[overzicht] [activiteiten] [ongeplande activiteiten] [besluiten] [commissies] [geschenken] [kamerleden] [kamerstukdossiers] [open vragen]
[toezeggingen] [stemmingen] [verslagen] [🔍 uitgebreid zoeken] [wat is dit?]

Uitstel beantwoording vragen van het lid Dik-Faber over het WUR rapport ‘Cosmetische aspecten in specifieke handelsnormen voor groenten en fruit’

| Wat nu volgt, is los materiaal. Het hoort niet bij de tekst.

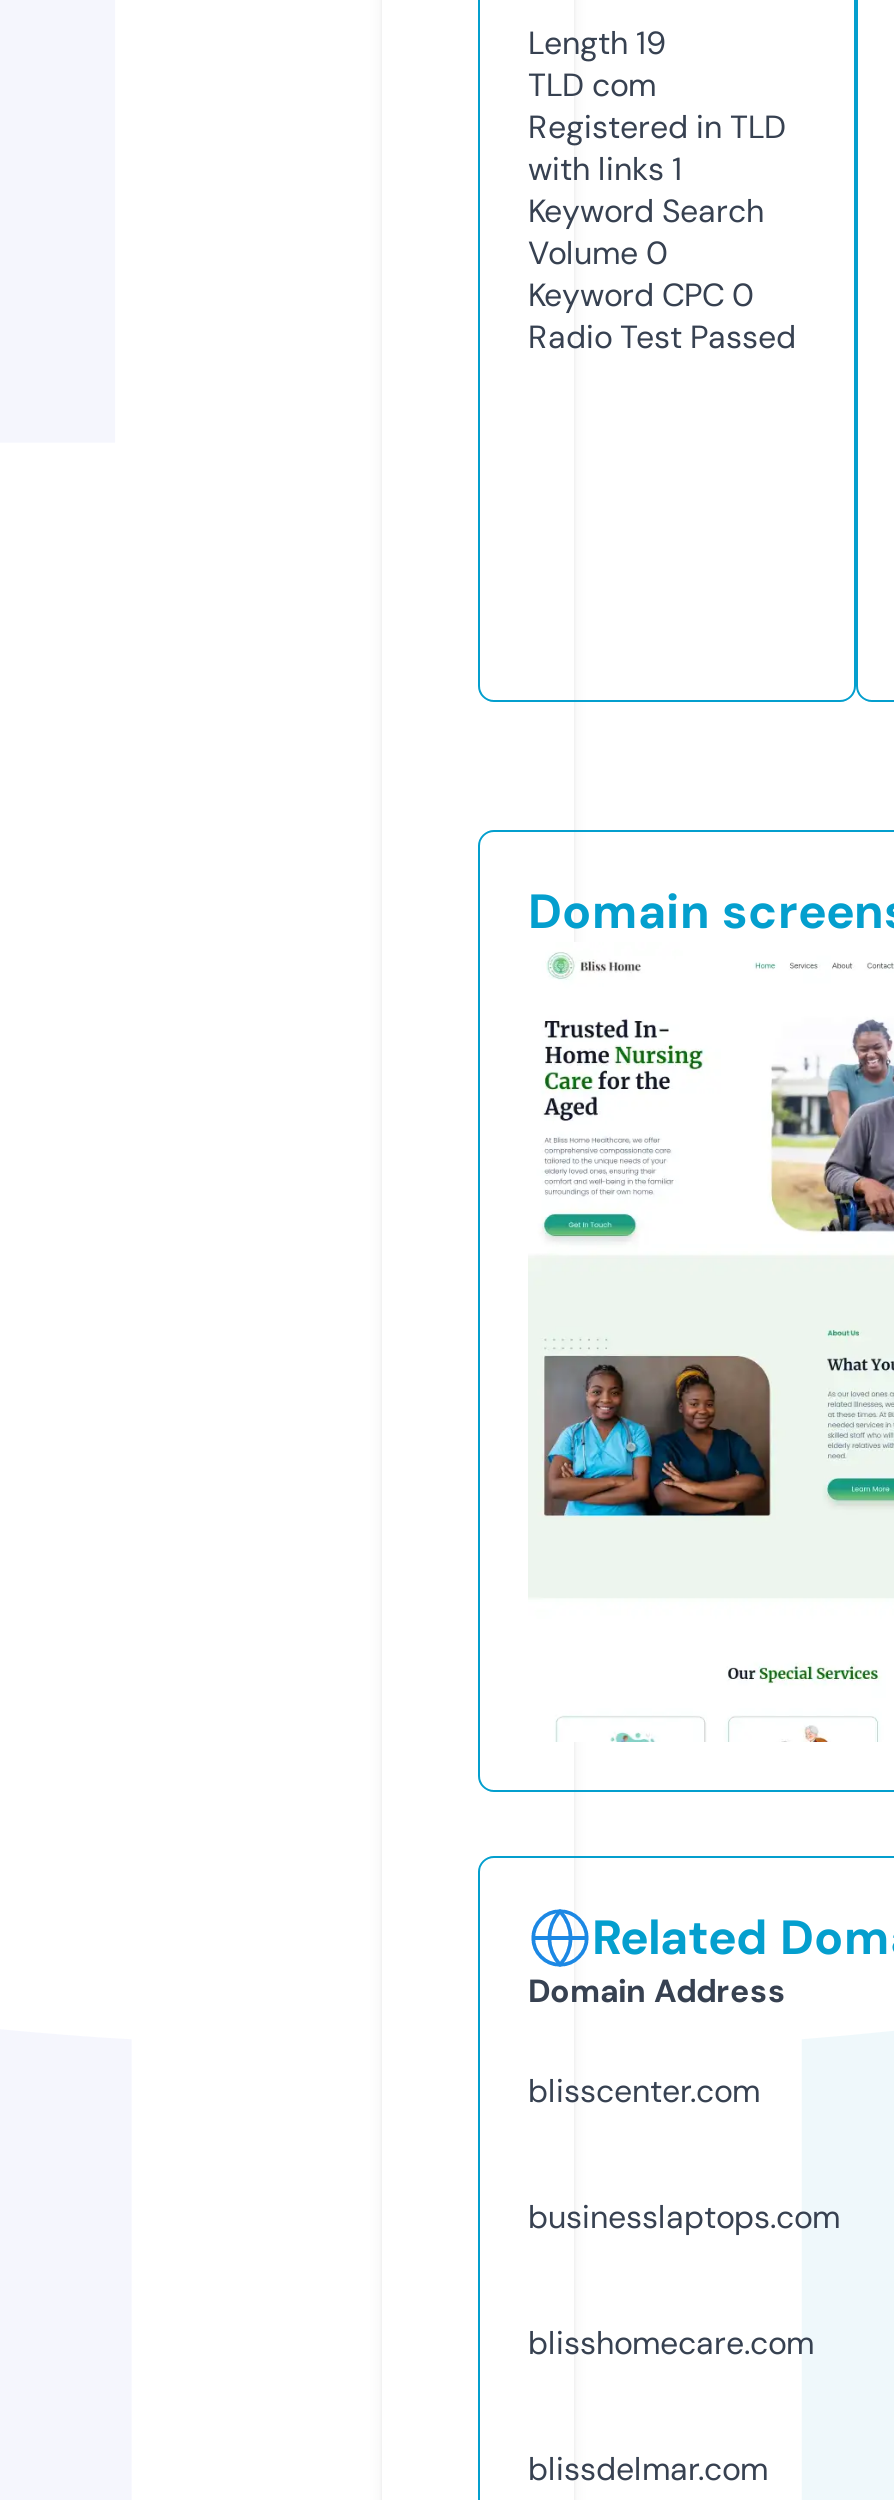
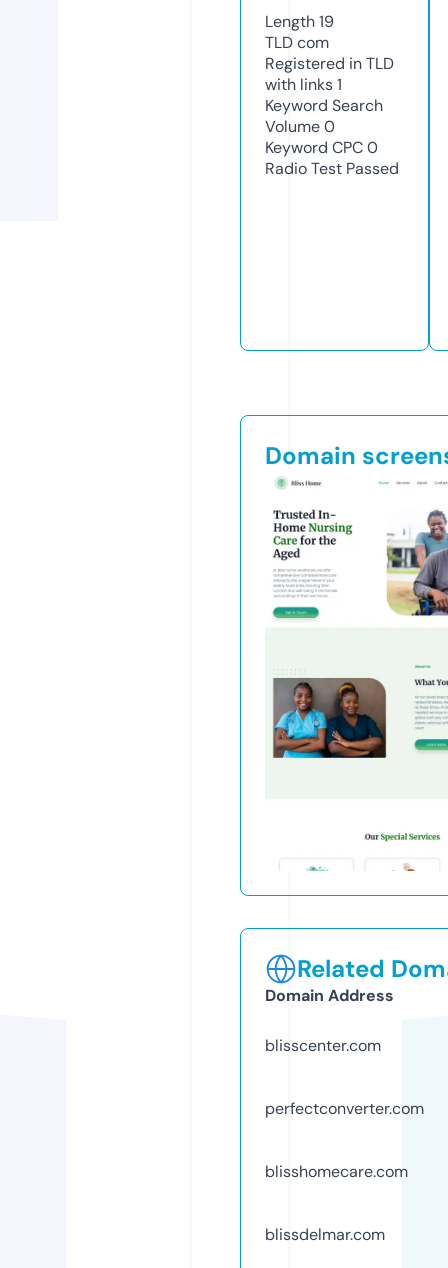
- businesslaptops.com
+ perfectconverter.com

Mededeling (uitstel antwoord)

Nummer: 2020D04845, datum: 2020-02-06, bijgewerkt: 2024-02-19 10:56, versie: 3

Directe link naar document (.pdf), link naar pagina op de Tweede Kamer site, officiële HTML versie (ah-tk-20192020-1638).

Gerelateerde personen:

Onderdeel van zaak 2020Z00532:

Preview document (🔗 origineel)


Tweede Kamer der Staten-Generaal 2
Vergaderjaar 2019-2020 Aanhangsel van de Handelingen
Vragen gesteld door de leden der Kamer, met de daarop door de regering gegeven antwoorden

1638

Vragen van het lid Dik-Faber (ChristenUnie) aan de Minister van Landbouw, Natuur en Voedselkwaliteit over cosmetische eisen aan groenten en fruit (ingezonden 16 januari 2020).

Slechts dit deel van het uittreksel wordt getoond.